Candidates below the threshold remain in proposed status for manual review.
Manual Review
Administrators can review candidates in the Policy Suggestions dashboard:
- Inspect the generated Rego and the source detection events
- Edit the Rego inline before approving
- Test the policy with a dry-run against OPA (pushes to a temporary path and evaluates)
- Approve to create and activate the policy
- Reject with notes explaining why the candidate was not adopted
Auto-generated policies are stored under policies/autogen/ and use the behavry.authz.autogen OPA package.
API Endpoints
| Method | Path | Description |
|---|---|---|
GET | /api/v1/policy-candidates | List candidates (filterable by status) |
GET | /api/v1/policy-candidates/stats | Summary counts by status |
GET | /api/v1/policy-candidates/{id} | Get candidate details |
POST | /api/v1/policy-candidates/{id}/approve | Approve and activate |
POST | /api/v1/policy-candidates/{id}/reject | Reject with notes |
PATCH | /api/v1/policy-candidates/{id}/rego | Update candidate Rego before approval |
POST | /api/v1/policy-candidates/{id}/test | Dry-run test against OPA |
Policy Lifecycle
- Create policy via
POST /api/v1/policieswithrego_contentandstatus: "draft" - Validate manually:
opa check policies/(OPA CLI) - Activate:
PATCH /api/v1/policies/{id}with{"status": "active"} - Activation syncs the Rego to OPA via
PUT /v1/policies/{id}(REST) - Deactivate: set status to
archived-- removed from OPA
For changes to existing active policies, use the Policy Change Request Workflow to ensure review and auditability.
For auto-generated policies, the Red Team Policy Automation loop handles creation and activation automatically when confidence thresholds are met.
Policy Exceptions (Standing Allowlist)
A PolicyException bypasses OPA for specific (tool_name, action, target_pattern) tuples. Checked before OPA on every request. Use for:
- Approved recurring actions that would always escalate
- Pre-authorized workflows
Created via "Approve + Exception" in the escalation dialog or POST /api/v1/exceptions.
{
"tool_name": "delete_file",
"action": "delete",
"target_pattern": "/tmp/",
"justification": "Approved for automated temp file cleanup during nightly batch jobs",
"expires_in_hours": 720,
"extension_count": 0,
"max_extensions": 4
}
Exception Hardening
Creating exceptions via POST /api/v1/exceptions requires two mandatory fields:
justification: A text explanation of at least 10 characters describing why the exception is needed.expires_in_hours: An integer between 1 and 8760 (one year maximum) specifying the exception's lifetime.
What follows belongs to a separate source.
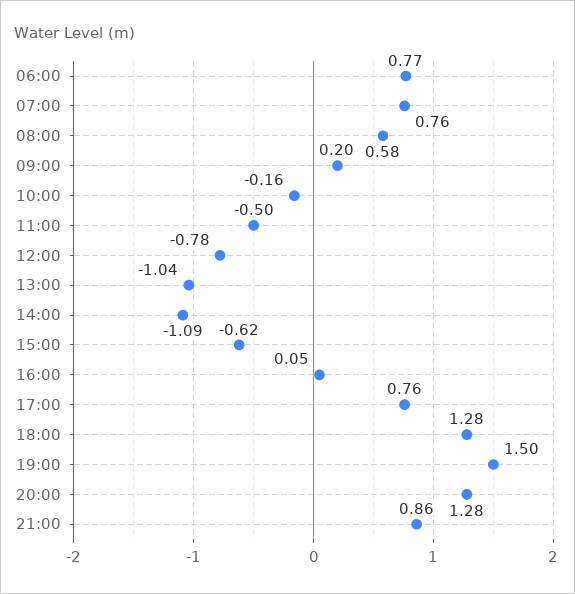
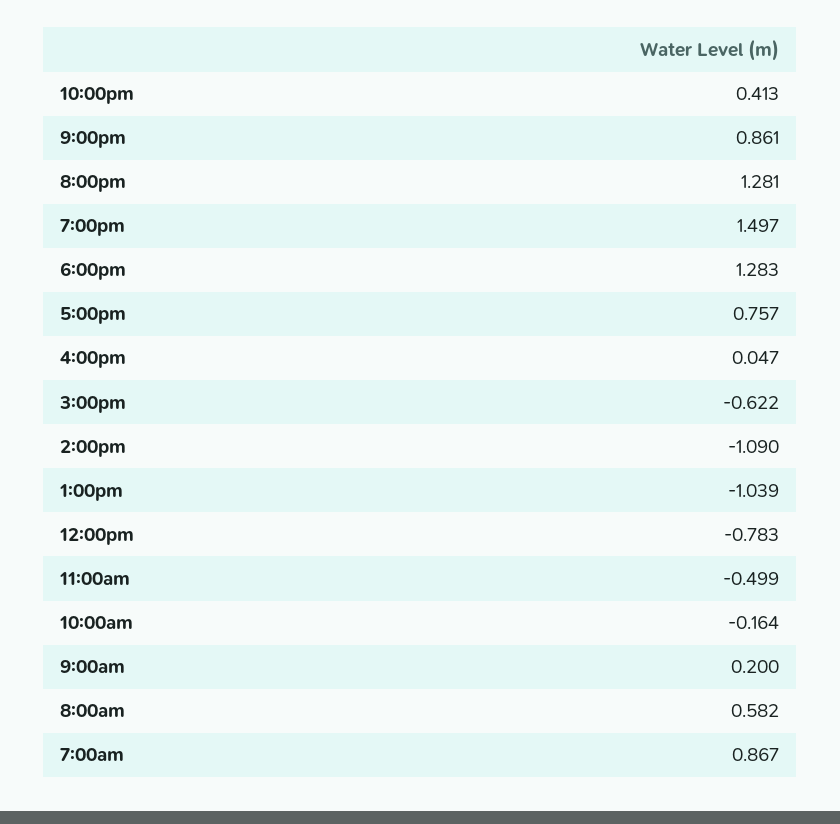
06:00: 0.77 -> none
07:00: 0.76 -> 0.867
10:00pm: none -> 0.413

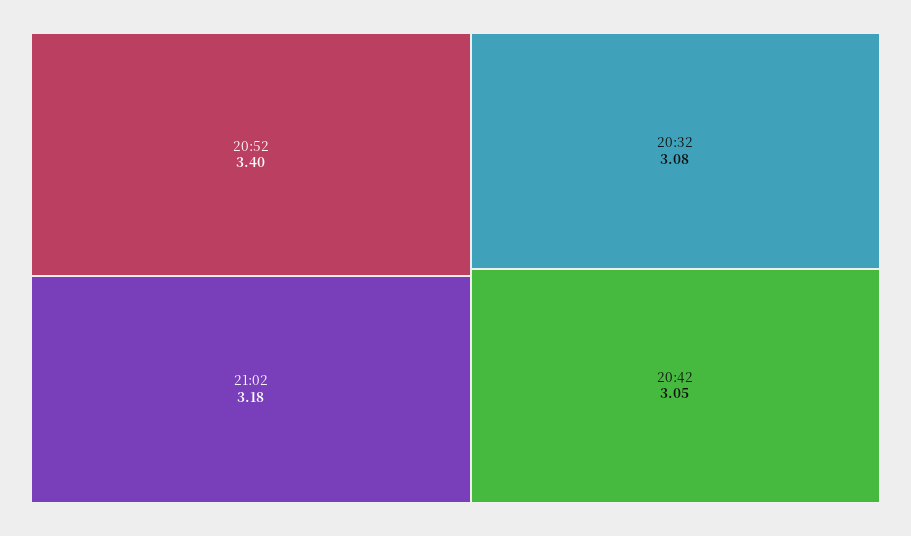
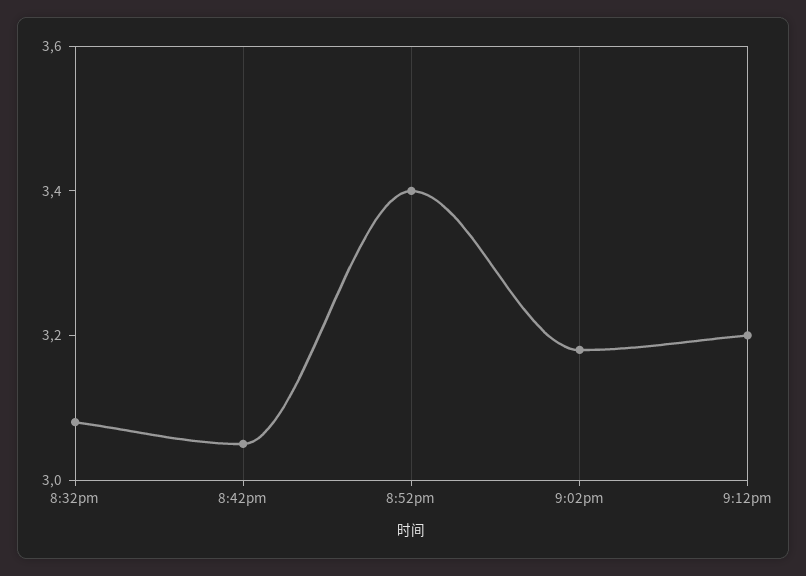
9:12pm: none -> 3.2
These requirements ensure that every exception has a documented rationale and a defined expiration, preventing the accumulation of unbounded standing exceptions.
Rate Limiting and Anomaly Detection
The system monitors exception creation frequency per agent. If more than 5 exceptions are created within a one-hour window for the same agent, an alert is raised. This guards against scenarios where an attacker or misconfigured automation creates a large number of exceptions to weaken the policy posture.
Similarly, baseline approval frequency is tracked. If more than 3 baseline approvals occur for the same agent within a 24-hour window, a BASELINE_POISONING_SUSPECTED event is emitted. This detects attempts to gradually shift an agent's behavioral baseline by repeatedly triggering and approving small deviations.
Extension and Urgency
Timed exceptions can be extended up to max_extensions times (default 4) via PATCH /api/v1/exceptions/{id}/extend. Each extension adds hours to expires_at and increments extension_count. The dashboard shows escalating urgency colors as extensions accumulate (yellow, orange, red), signaling admins to make a permanent decision -- either create a permanent exception or block the action.